Like a good neighbor
After about a year-and-a-half in Park City, Duncan received the news that BAM was in search of a new president. Since her return — and as BAM has been able to offer a full slate of programming again — the organization has gained new members and seen higher engagement across the board demographically. She’s supported longstanding initiatives to get the older Black community involved, for example, through gospel brunches, screening series, senior dance parties, and Black Santa for Christmas parties.
“If you look through BAM’s archive, there are moments in history in which folks in Brooklyn have demanded a president that looked like them,” Duncan says. “There were petitions in the ‘50s, ‘60s, to the ‘80s. It’s 2023, and I’m here. One of the big reasons I could even get my foot in the door was because of the disruption we had with the pandemic and then the uprisings around Groege Floyd’s murder.”

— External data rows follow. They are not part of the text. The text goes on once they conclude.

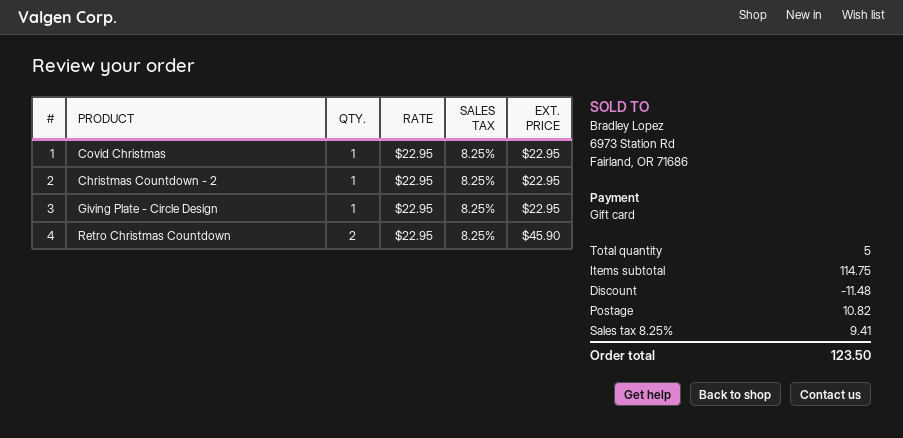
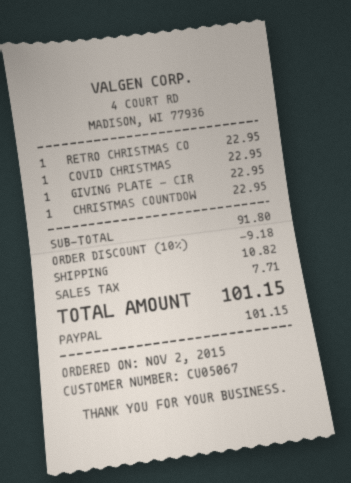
payment method: gift card -> PayPal
Retro Christmas Countdown: 2 x 22.95 = 45.90 -> 1 x 22.95 = 22.95
subtotal: 114.75 -> 91.80
discount: 11.48 -> 9.18
tax: 9.41 -> 7.71
total: 123.50 -> 101.15

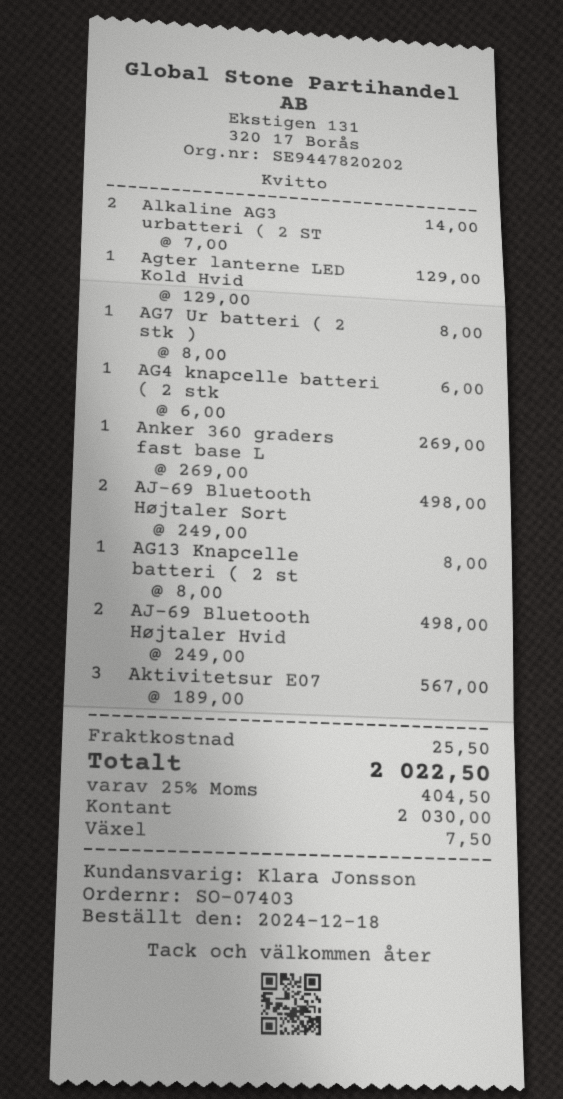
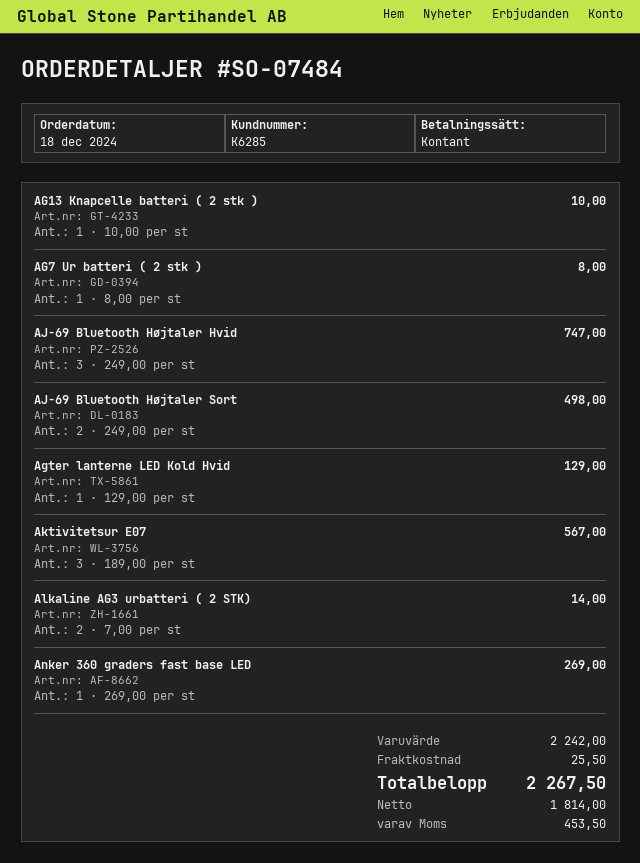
order number: SO-07403 -> SO-07484
AG4 knapcelle batteri ( 2 stk: 1 x 6.00 = 6.00 -> none
AG13 Knapcelle batteri ( 2 st: 1 x 8.00 = 8.00 -> 1 x 10.00 = 10.00
AJ-69 Bluetooth Højtaler Hvid: 2 x 249.00 = 498.00 -> 3 x 249.00 = 747.00
tax: 404.50 -> 453.50
total: 2022.50 -> 2267.50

She promoted the fact that members can join BAM for free with an IDNYC identification card, even if undocumented or unable to afford the membership fees. Members with IDNYC can also buy discounted $5 film tickets. Duncan created the “pay what you can afford” membership option, boosting the membership numbers across the board, including among Black, brown and undocumented audiences, not to mention folks who just couldn’t afford full membership, according to BAM, which did not provide specific numbers.
Up next at BAM, in addition to Knowles’ curatorship: Author Zadie Smith’s debut play “The Wife of Willesden,” which opened April 1; “The Cry of My People,” an evening of music featuring pianist-composer Archie Shepp and an evening of classic and recent works by the Alvin Ailey American Dance Theater in June.
“I’m not coming to this as someone who is steeped in the performing arts, but I am coming to it as someone who really understands the importance of an arts institution in a neighborhood and how to present great work,” Duncan says. “ A lot of times with art institutions, there is a tension between community programming and artistic excellence. I don’t see that tension. Those two are one and they can be together.”